Industry players have their own way to track quality. Tamhankar points out that top domestic/MNC CROs have faced several international audits from clients as well as regulatory authorities from western countries and no serious audit findings have been noted or are at least part of public knowledge.
So what are the solutions? Listing the ways to prevent such incidents, Bhatt puts regular effective oversight from ethics committees and inspections from regulatory authorities top on the list. Second is the extensive training of sponsor staff and investigator site team in regulatory compliance, ethics, GCP. And third is to encourage and reward whistleblowers. In addition, accreditation of researchers or research sites work would help in establishing uniform minimum quality standards for trial conduct. Tamhankar further points out that a clinical registry has been set up and it should be mandatory to register all trials.
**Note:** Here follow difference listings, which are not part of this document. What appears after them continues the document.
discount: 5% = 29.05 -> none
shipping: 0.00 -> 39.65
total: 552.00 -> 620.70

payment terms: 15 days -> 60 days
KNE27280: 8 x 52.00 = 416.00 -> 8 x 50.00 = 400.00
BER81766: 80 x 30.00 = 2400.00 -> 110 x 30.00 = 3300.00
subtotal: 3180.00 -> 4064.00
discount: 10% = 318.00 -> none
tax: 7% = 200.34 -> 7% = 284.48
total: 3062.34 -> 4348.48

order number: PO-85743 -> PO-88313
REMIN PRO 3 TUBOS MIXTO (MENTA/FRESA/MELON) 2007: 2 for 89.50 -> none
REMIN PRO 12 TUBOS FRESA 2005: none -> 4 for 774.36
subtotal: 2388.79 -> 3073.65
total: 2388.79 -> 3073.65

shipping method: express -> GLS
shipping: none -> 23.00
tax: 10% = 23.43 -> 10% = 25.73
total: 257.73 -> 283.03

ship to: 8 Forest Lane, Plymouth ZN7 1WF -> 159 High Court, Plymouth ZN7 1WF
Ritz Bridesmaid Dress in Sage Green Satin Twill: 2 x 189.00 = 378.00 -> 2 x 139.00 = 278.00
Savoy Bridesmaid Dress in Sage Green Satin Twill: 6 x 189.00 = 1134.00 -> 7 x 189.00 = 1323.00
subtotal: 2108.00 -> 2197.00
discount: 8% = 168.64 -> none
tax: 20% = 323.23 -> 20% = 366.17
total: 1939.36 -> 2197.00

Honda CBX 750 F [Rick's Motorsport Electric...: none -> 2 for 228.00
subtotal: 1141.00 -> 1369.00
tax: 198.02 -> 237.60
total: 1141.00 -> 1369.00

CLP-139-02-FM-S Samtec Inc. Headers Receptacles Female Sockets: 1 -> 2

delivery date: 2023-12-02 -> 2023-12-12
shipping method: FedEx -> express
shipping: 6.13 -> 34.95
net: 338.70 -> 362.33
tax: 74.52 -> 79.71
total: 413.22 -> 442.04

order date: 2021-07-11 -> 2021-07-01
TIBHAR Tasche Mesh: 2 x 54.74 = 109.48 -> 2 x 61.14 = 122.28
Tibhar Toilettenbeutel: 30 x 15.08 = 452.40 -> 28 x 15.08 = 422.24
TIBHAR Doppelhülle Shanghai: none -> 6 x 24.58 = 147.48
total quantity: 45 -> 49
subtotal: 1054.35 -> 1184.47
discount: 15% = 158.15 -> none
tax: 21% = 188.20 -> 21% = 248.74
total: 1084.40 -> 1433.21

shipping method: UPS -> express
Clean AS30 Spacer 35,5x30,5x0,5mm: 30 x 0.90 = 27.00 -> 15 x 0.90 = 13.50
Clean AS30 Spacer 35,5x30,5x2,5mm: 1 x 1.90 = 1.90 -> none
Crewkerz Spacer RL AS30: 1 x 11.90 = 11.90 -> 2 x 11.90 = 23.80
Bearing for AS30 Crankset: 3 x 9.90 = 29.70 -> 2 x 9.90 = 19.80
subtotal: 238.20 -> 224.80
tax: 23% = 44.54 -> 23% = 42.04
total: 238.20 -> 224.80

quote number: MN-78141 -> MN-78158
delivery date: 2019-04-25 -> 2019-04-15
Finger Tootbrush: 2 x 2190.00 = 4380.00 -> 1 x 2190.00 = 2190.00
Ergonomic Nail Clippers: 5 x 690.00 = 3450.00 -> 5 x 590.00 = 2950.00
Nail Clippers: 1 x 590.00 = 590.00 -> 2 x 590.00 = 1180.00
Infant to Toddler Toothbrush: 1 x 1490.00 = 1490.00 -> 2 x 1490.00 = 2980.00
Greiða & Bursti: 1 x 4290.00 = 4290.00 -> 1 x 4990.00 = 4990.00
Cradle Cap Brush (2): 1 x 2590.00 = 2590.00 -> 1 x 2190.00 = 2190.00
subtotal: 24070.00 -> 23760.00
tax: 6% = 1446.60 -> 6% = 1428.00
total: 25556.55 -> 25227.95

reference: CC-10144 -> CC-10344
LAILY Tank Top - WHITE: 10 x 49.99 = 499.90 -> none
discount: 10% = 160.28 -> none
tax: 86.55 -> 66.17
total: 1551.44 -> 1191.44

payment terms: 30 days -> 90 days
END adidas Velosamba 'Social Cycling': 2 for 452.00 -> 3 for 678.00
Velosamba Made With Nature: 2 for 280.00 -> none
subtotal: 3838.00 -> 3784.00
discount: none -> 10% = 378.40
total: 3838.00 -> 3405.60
Ultimately an industry is only as good as its people; therefore, the emphasis has to shift to training industry professionals to man the trials moving to India. India has no dearth of clinical education institutes or graduates to enroll for these courses. But the hype surrounding the clinical research industry could work against it.
With the mushrooming of clinical training institutes in India, the year ahead could see concerns about the quality of these institutes, the training imparted and the curricula followed. According to Bhatt, “The quality depends on the faculty and the students. We have shortage of talented and experienced industry faculty. The students are more focused on the short term objectives of lucrative job opportunities and less on clinical research as a discipline.”
At present, there is no way to gauge the system, except on the industry-worthiness of past students. By that standard, Bhatt opines that based on recruitment process interviews, only about ten percent of students get jobs in reputed companies/CROs. Does this mean that the industry is trying to run a marathon before mastering the sprint? One thing is very clear—India will continue to attract clinical trials because of the genuine strengths. It is now a question of multiplying these skills and balancing quality with speed.